Capital News Service

of the Michigan State University School of Journalism

CNS budget – Oct. 16

Click here to download the budget for Oct. 16

GREENGLASS: The lack of an economically viable for recycled green glass remains a major weakness in state recycling efforts, as well as a frustration for environmentally minded consumers including an East Lansing woman. We hear from Michigan United Conservation Clubs, an MSU packaging professor, Michigan Recycling Coalition and experts from the departments of Environmental Quality and Energy, Labor & Economic Growth. By Hyonhee Shin. FOR LANSING, GRAND RAPIDS BUSINESS & ALL POINTS.

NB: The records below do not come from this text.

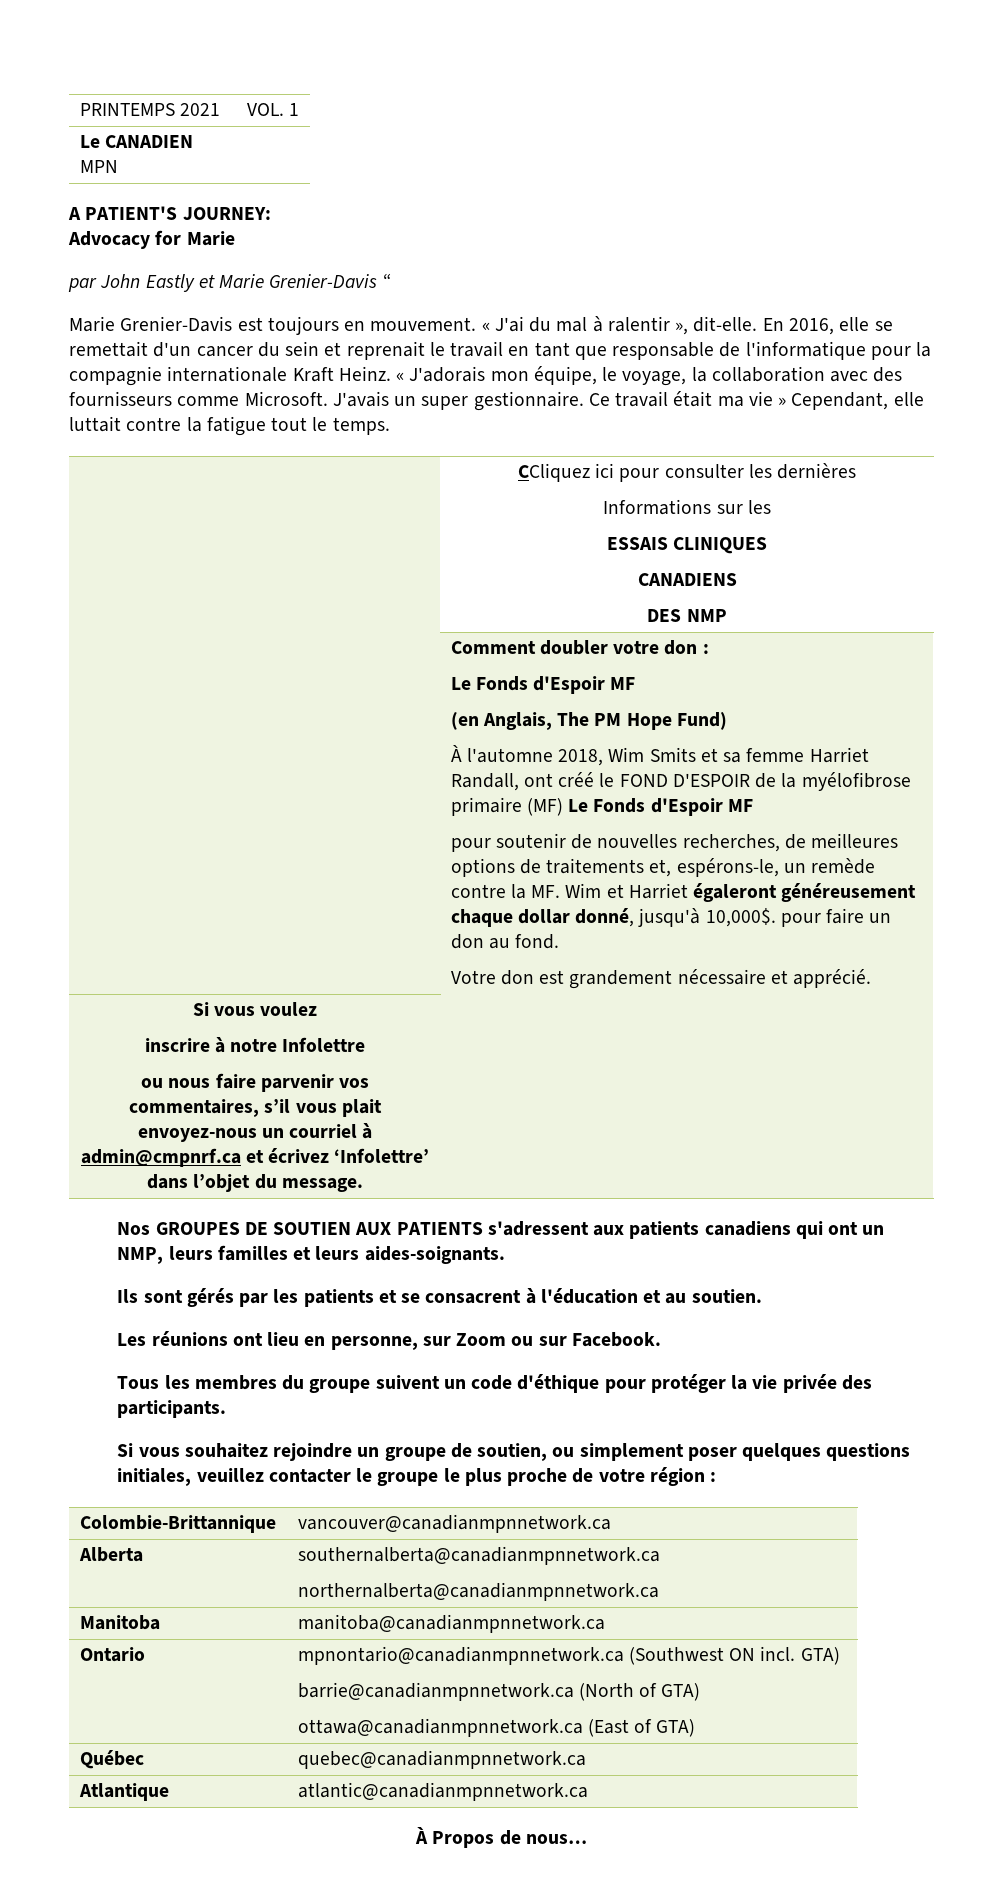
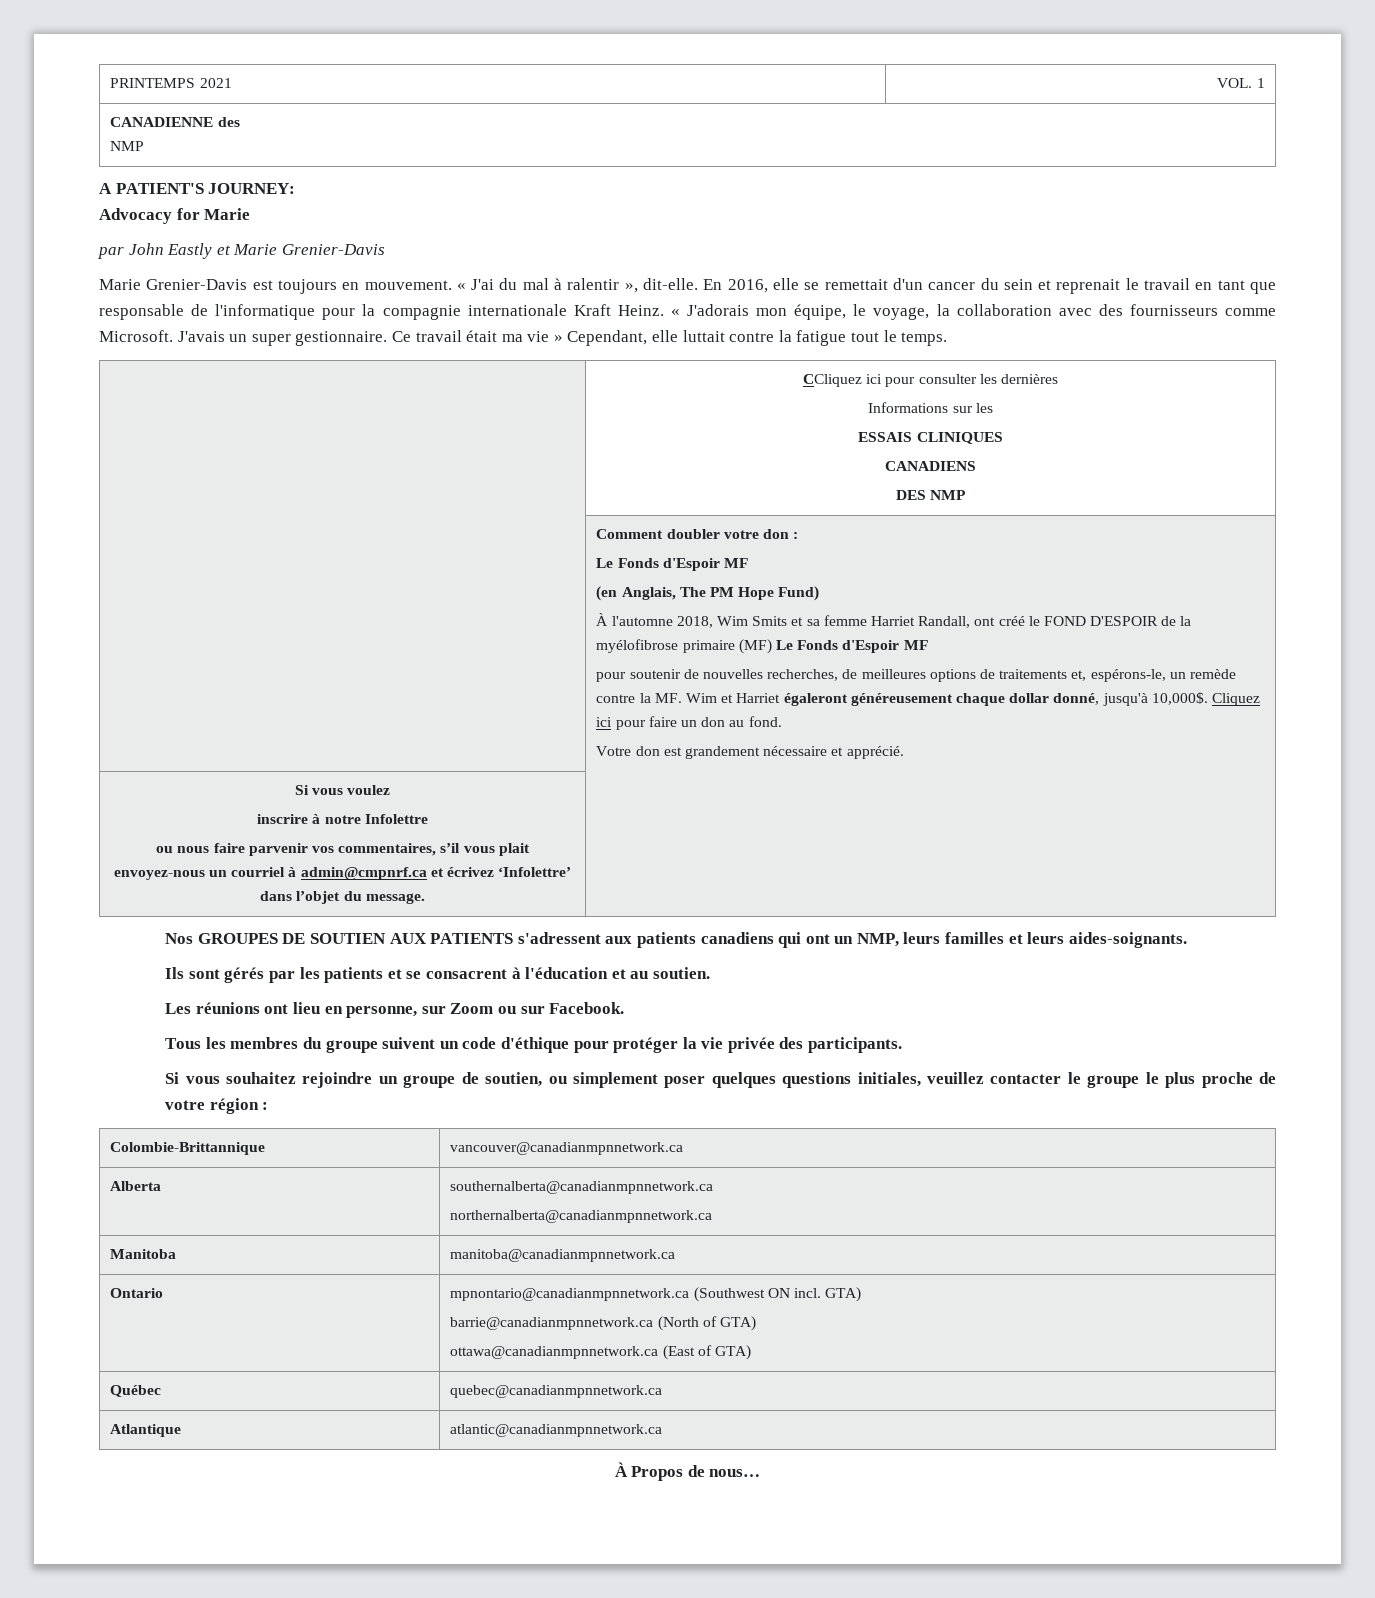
- Le CANADIEN
- MPN
+ CANADIENNE des
+ NMP
- par John Eastly et Marie Grenier-Davis “
+ par John Eastly et Marie Grenier-Davis
- pour soutenir de nouvelles recherches, de meilleures options de traitements et, espérons-le, un remède contre la MF. Wim et Harriet égaleront généreusement chaque dollar donné, jusqu'à 10,000$. pour faire un don au fond.
+ pour soutenir de nouvelles recherches, de meilleures options de traitements et, espérons-le, un remède contre la MF. Wim et Harriet égaleront généreusement chaque dollar donné, jusqu'à 10,000$. Cliquez ici pour faire un don au fond.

AGRITOURISM: The state’s agritourism industry is growing, travel and agriculture officials say. Some farmers, including one in Holland, and some wineries now rely primarily on the tourism aspects of their operations. Legislators from Croswell, Pigeon and Warren want to treat agritourism enterprises more like farms for tax purposes. By Emily Lawler. FOR HOLLAND, GRAND RAPIDS BUSINESS, LAPEER, MACOMB, OAKLAND, ROYAL OAK & ALL POINTS.

w/AGRITOURISMPHOTO: Produce on display at Rochester Cider Mill in Rochester. Credit: Emily Lawler, Capital News Service.

PRESCRIPTIONDRUGS: Drug prices are outpacing inflation, and that trend puts a particular burden on elderly patients, officials in Macomb and Alpena counties say. A meals-on-wheels program that serves Livingston and Oakland countries  finds some seniors cutting back on meals because of financial problems. A Wayne State economist says the federal government and drug companies need to agree on a plan that reins in medication costs. By Vince Bond Jr. FOR MACOMB, OAKLAND, LANSING,  ALPENA, ROYAL OAK, MICHIGAN CITIZEN, GRAND RAPIDS BUSINESS & ALL POINTS.

PUREMICHIGAN: Calling the Pure Michigan campaign an economic success story, lawmakers from Leland, Rudyard, Southfield, Holland, Warren and Flint suggest channeling sales tax money and a new fee on car rentals to promote tourism. A police union says the money would be better spent on rehiring laid-off troopers. Meanwhile, Michigan United Conservation Clubs wants Pure Michigan to advertise hunting and fishing attractions. By Adam DeLay. FOR TRAVERSE CITY, PETOSKEY, CHEBOYGAN, HOLLAND, OAKLAND, MACOMB, ROYAL OAK, GRAND RAPIDS BUSINESS, MARQUETTE, CLARE, GLADWIN, CADILLAC, GREENVILLE, LUDINGTON, ALPENA & ALL POINTS.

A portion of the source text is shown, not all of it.